### Requirement
The reply needs the lines from the one containing "text: Origin ->" through the end of the material, each repeated exactly, and no pictures.

### The records
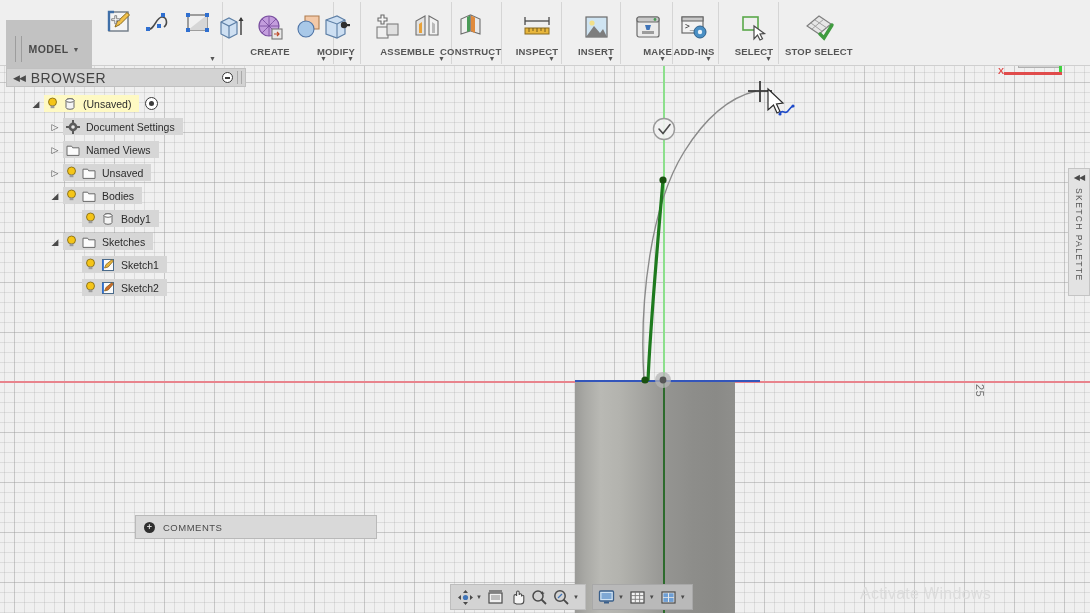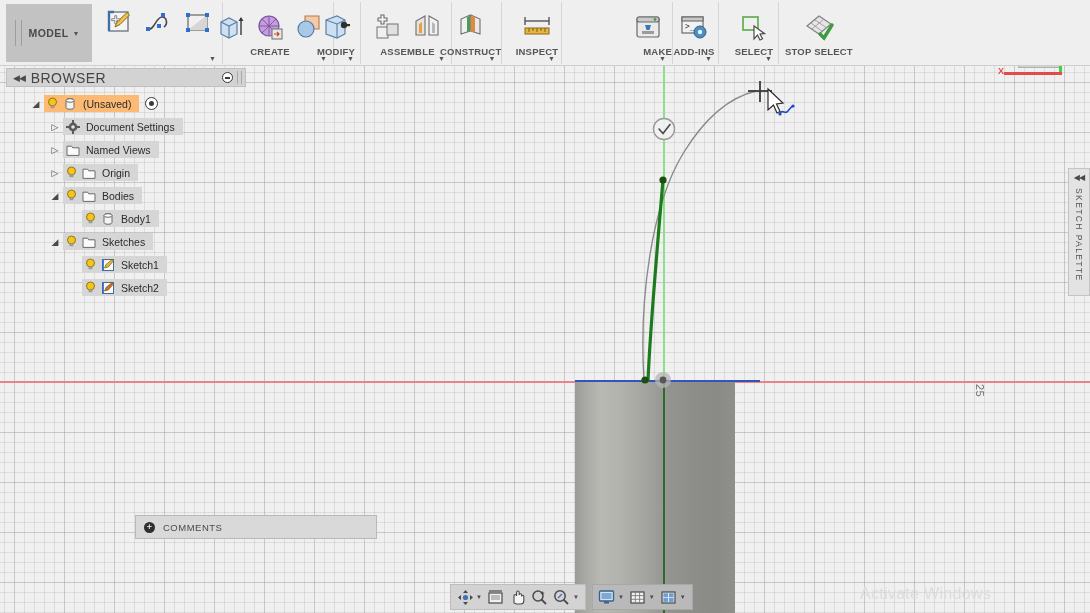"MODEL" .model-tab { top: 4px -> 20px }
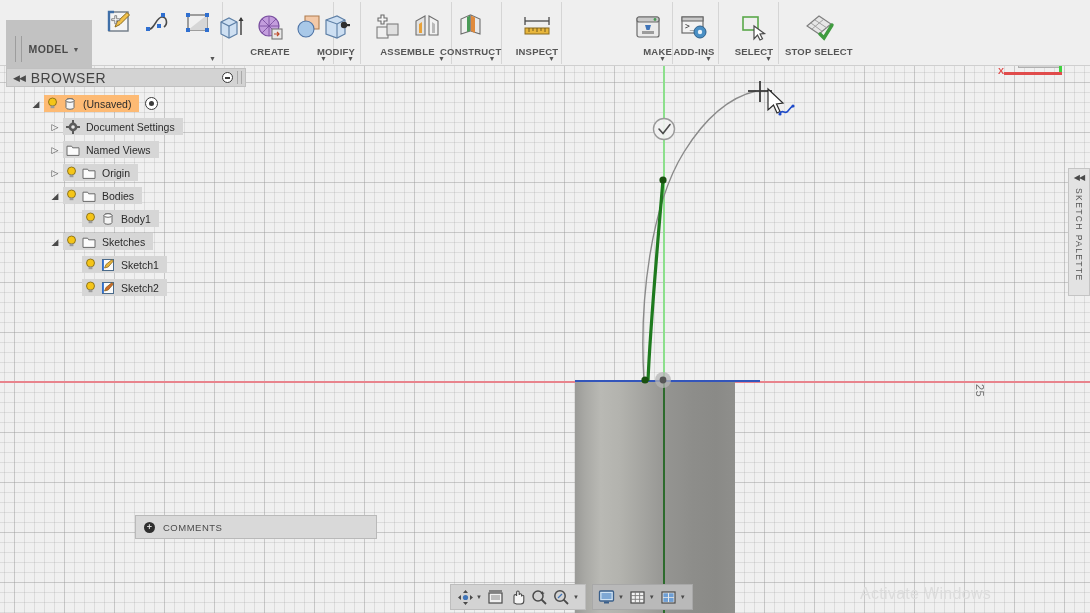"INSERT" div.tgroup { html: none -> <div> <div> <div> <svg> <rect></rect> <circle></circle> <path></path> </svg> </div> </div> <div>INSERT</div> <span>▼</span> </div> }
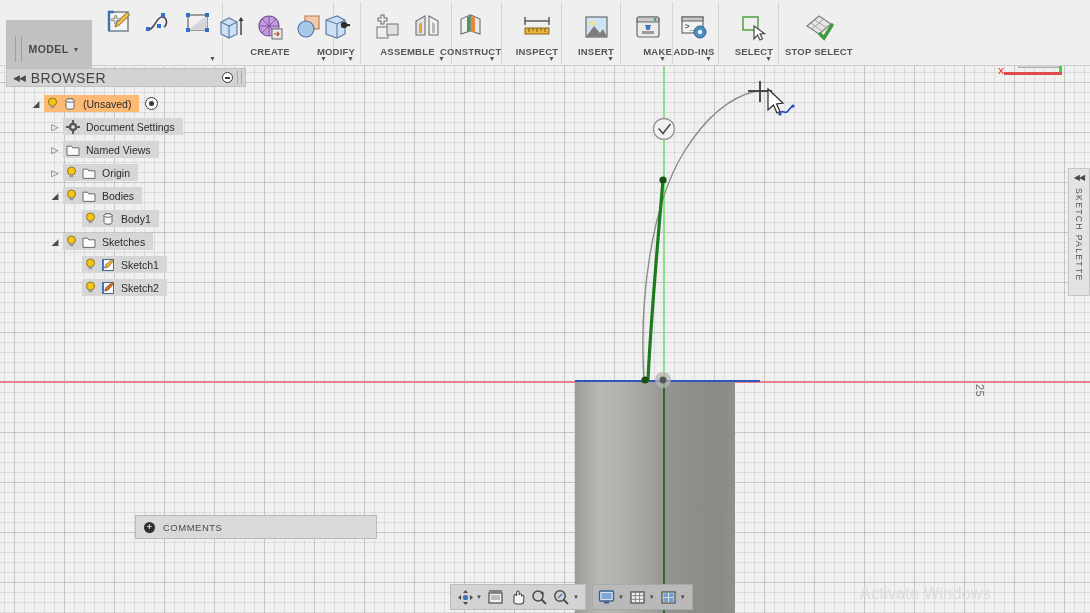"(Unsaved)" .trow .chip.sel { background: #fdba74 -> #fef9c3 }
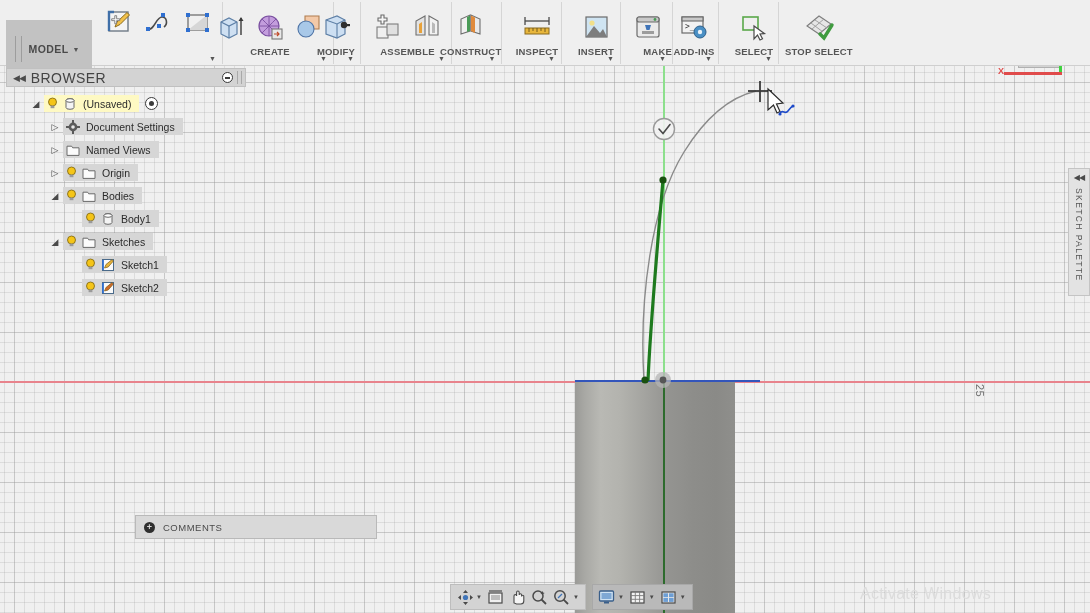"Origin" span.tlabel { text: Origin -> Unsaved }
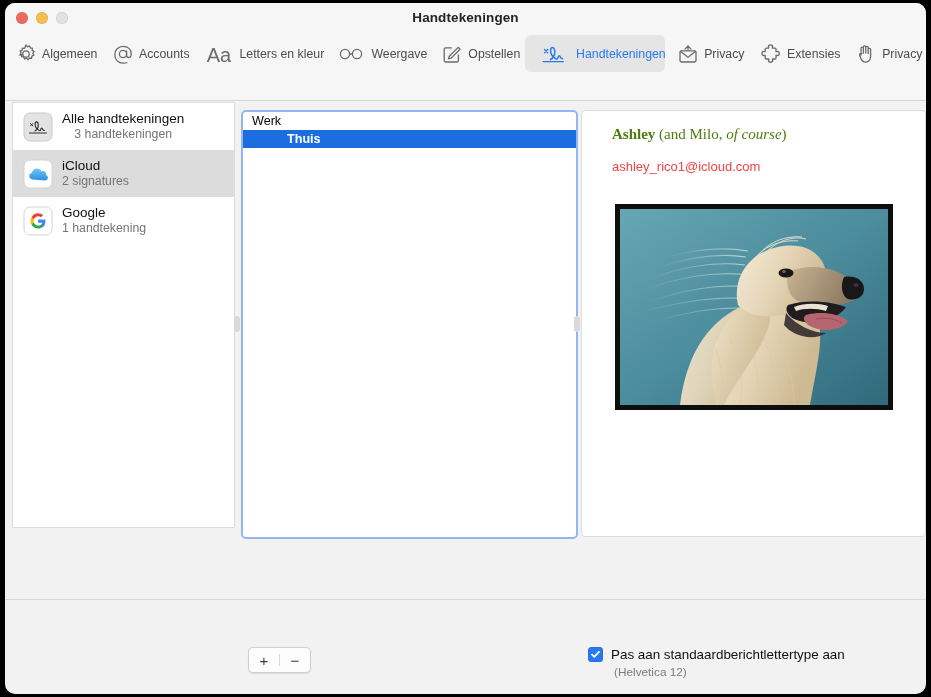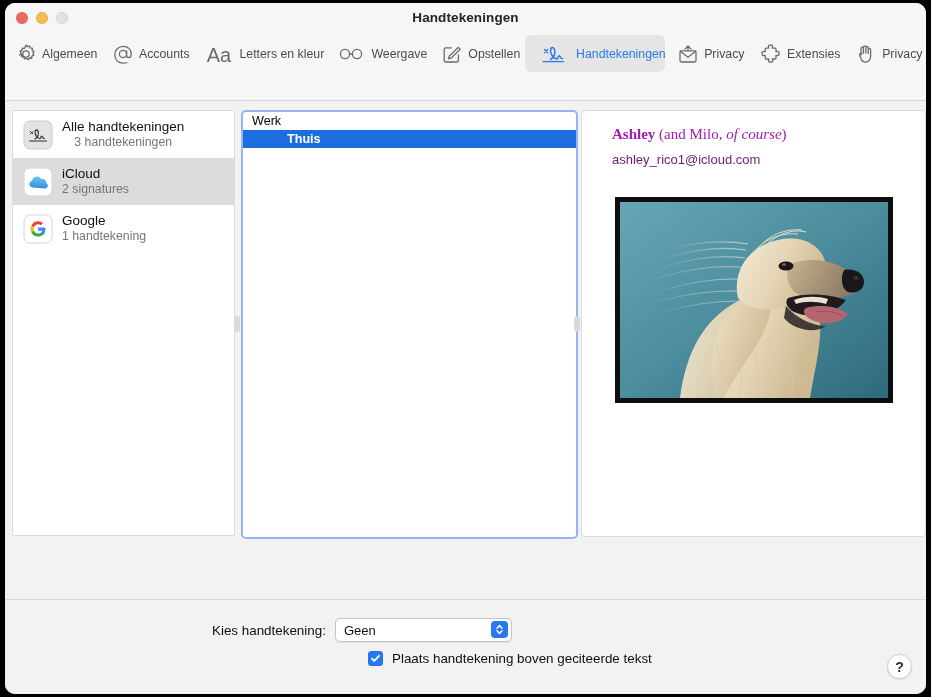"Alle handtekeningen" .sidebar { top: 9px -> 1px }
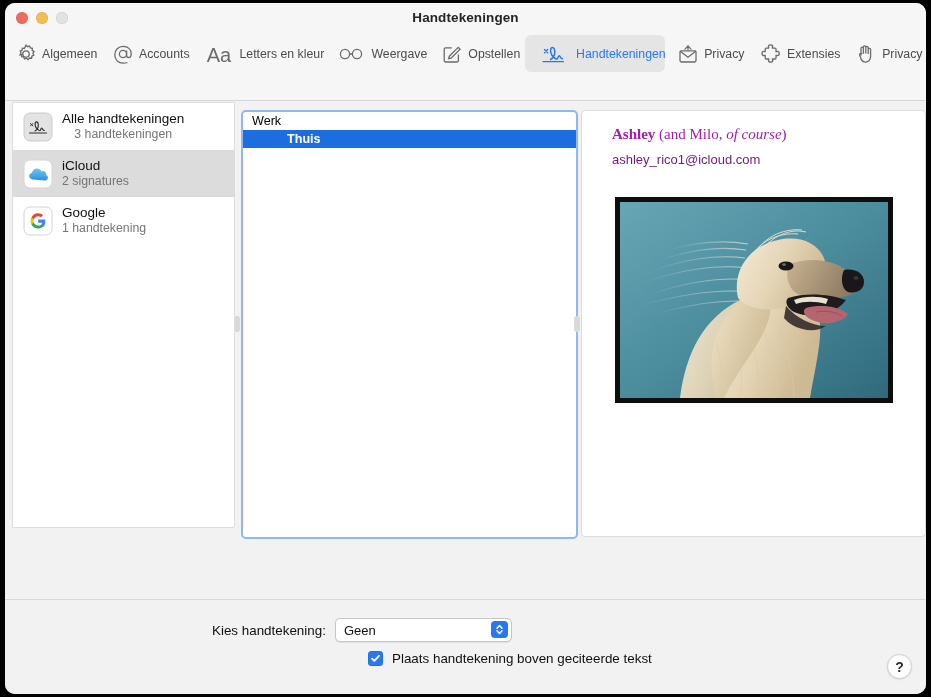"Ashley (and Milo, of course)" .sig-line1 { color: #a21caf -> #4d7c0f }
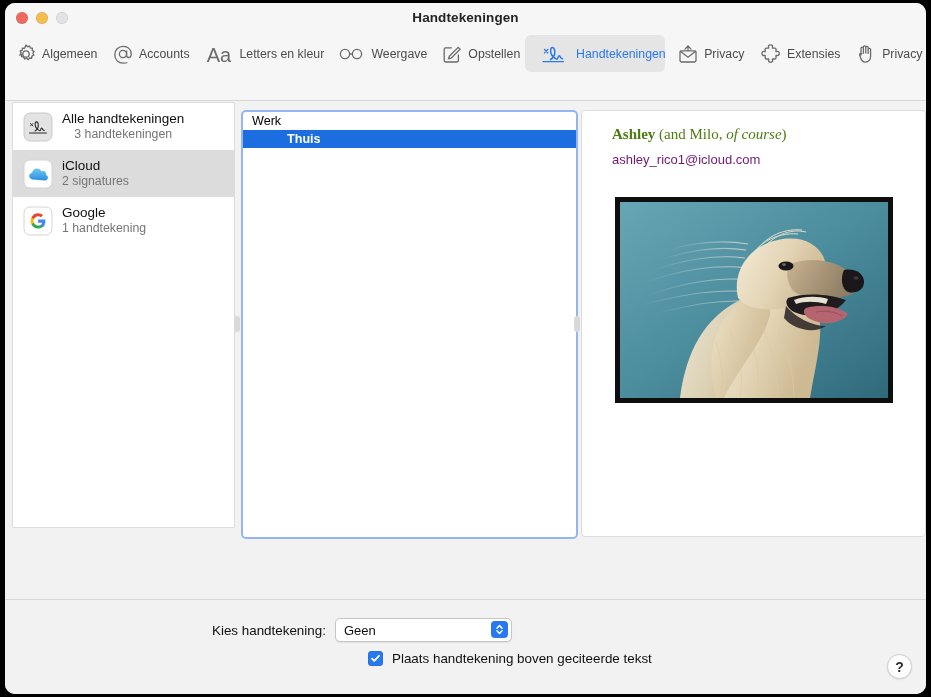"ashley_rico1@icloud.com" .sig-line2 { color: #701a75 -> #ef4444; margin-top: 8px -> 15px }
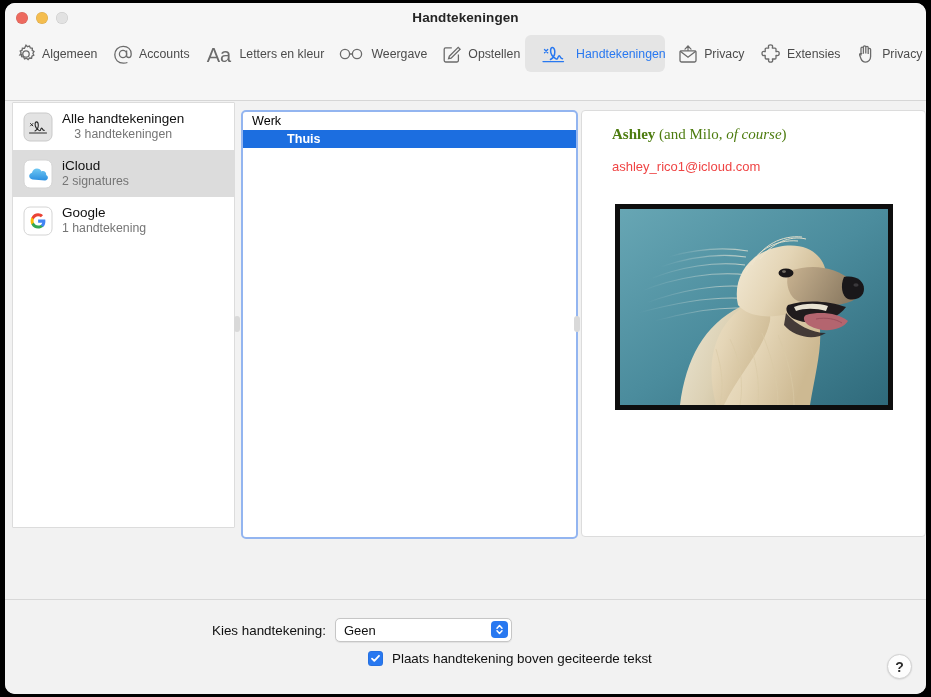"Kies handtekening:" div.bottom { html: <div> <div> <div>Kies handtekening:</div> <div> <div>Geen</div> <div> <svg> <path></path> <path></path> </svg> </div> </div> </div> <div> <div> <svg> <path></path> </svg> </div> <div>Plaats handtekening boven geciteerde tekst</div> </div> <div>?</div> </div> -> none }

### Solution below
"Origin" span.tlabel { text: Origin -> Unsaved }
"Alle handtekeningen" .sidebar { top: 9px -> 1px }
"Ashley (and Milo, of course)" .sig-line1 { color: #a21caf -> #4d7c0f }
"ashley_rico1@icloud.com" .sig-line2 { color: #701a75 -> #ef4444; margin-top: 8px -> 15px }
"Kies handtekening:" div.bottom { html: <div> <div> <div>Kies handtekening:</div> <div> <div>Geen</div> <div> <svg> <path></path> <path></path> </svg> </div> </div> </div> <div> <div> <svg> <path></path> </svg> </div> <div>Plaats handtekening boven geciteerde tekst</div> </div> <div>?</div> </div> -> none }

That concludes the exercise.